Fedez-Codacons: un nuovo capitolo della querelle. L’associazione lancia un esposto, il rapper si difende sui social
Si scrive un nuovo capitolo della querelle che va ormai avanti da molto tempo, tra Fedez ed il Codacons. È nelle ultime ore, infatti, che si è tornato a parlare del rapper di Rozzano e di un esposto avanzato dall’associazione dei consumatori presentato alla Guardia di finanza per via di una dichiarazione del 34enne che a dire dell’associazione nasconde ben altro.
Si parla, infatti, di “possibili situazioni di interesse poste in essere nell’ambito del gruppo societario facente capo” a Fedez. Nel mirino la sua dichiarazione di essere “Nullatenente”. Infuriato per il comportamento del Codacons il marito di Chiara Ferragni ha subito puntualizzato le cose tramite il suo profilo Instagram.
“Beni mobili o beni immobili registrati? Nullatenente direi”. Questa la dichiarazione di Fedez nel corso di un procedimento per diffamazione ai danni dell’associazione dei consumatori che si è tenuto nel 2020 davanti al giudice di Milano. Una risposta che lascia basiti quanti conoscono il rapper e la sua vita decisamente agita. È su questa affermazione riferita nel dibattimento archiviato dal tribunale, che nelle ultime ore il Codacons ha impugnato nuovamente una mozione nei confronti del cantante che aveva spiegato che bene mobili e immobili erano intestati non a lui ma alle sue società.
Queste parole non sono piaciute al Codacons che ha “commissionato uno studio a Gian Gaetano Bellavia, commercialista ed esperto di diritto penale dell’economia” come si legge sull’Agi che ha effettuato un’analisi nella quale si evidenziano indici di “pericolosità fiscale”. L’associazione dice di non poter verificare o affermare che il gruppo di Fedez evada le tasse ma denuncia “un uso continuo e ripetuto di operazioni poco trasparenti e talvolta senza un’apparente ragione economica”. Motivo questo che ha spinto a chiedere una verifica dal punto di vista fiscale per comprendere i “disallineamenti tra gli effetti civilistici e gli effetti fiscali”.
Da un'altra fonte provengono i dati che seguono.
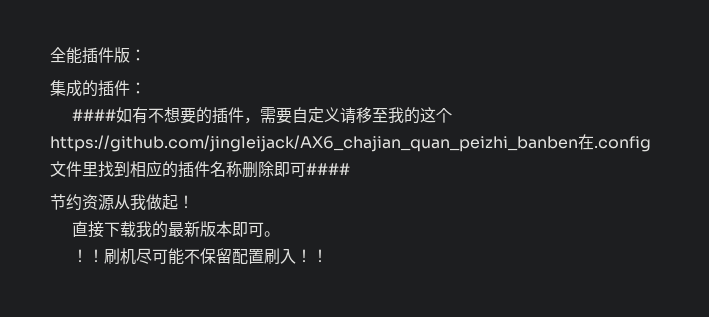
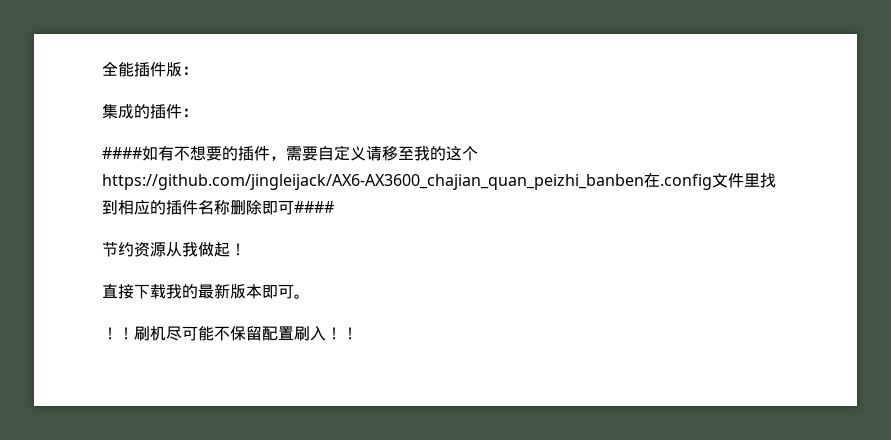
- ####如有不想要的插件，需要自定义请移至我的这个https://github.com/jingleijack/AX6_chajian_quan_peizhi_banben在.config文件里找到相应的插件名称删除即可####
+ ####如有不想要的插件，需要自定义请移至我的这个https://github.com/jingleijack/AX6-AX3600_chajian_quan_peizhi_banben在.config文件里找到相应的插件名称删除即可####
Su tutte le furie Fedez per la questione di cui si parla su giornali, social e blog nelle ultime ore tanto da dedicare unaInstagram story ad una precisazione doverosa. “Non è vero che ho dichiarato di essere nullatenente – dice subito il rapper – non ho dichiarato questo. Come sempre prendono un pezzo di una cosa, lo decontestualizzano e lo fanno passare per un’altra cosa”.
Il marito della Ferragni ha tenuto a precisare che la querelle riguarda uno dei tanti procedimenti mossi dal Codacons nei suoi confronti, di cui tutti archiviati, nel quale il giudice gli ha chiesto se possedesse bene immobili, come navi o macchine. No, la risposta di Fedez in quanto è tutto intestato alle sue società. “Da questo punto di vista sono nullatenente e questo non significa che lo sono in generale” precisa l’artista sottolineando come lui abbia ricevuto diversi controlli da parte della Guardia di finanza che non ha rilevato nulla di illecito e, aggiunge, “attualmente non ho nulla in sospeso”.
Per questo si pone tre domande: quale sia la notizia del caso, quale sia l’illecito e perché il Codacons per far parlare di sé continua a “buttare me**a su di me e le persone con cui lavoro”. A corredo della story Fedez aggiunge il commento ironico: “Il grande scoop del Codacons. Mi eravate mancati patatini”. Infine lancia anche una chicca: su Google la prima ricerca correlata al Codacons è proprio il suo nome, a dimostrazione del fatto che l’associazione lo tiri spesso in ballo tanto da influenzare anche le ricerche online.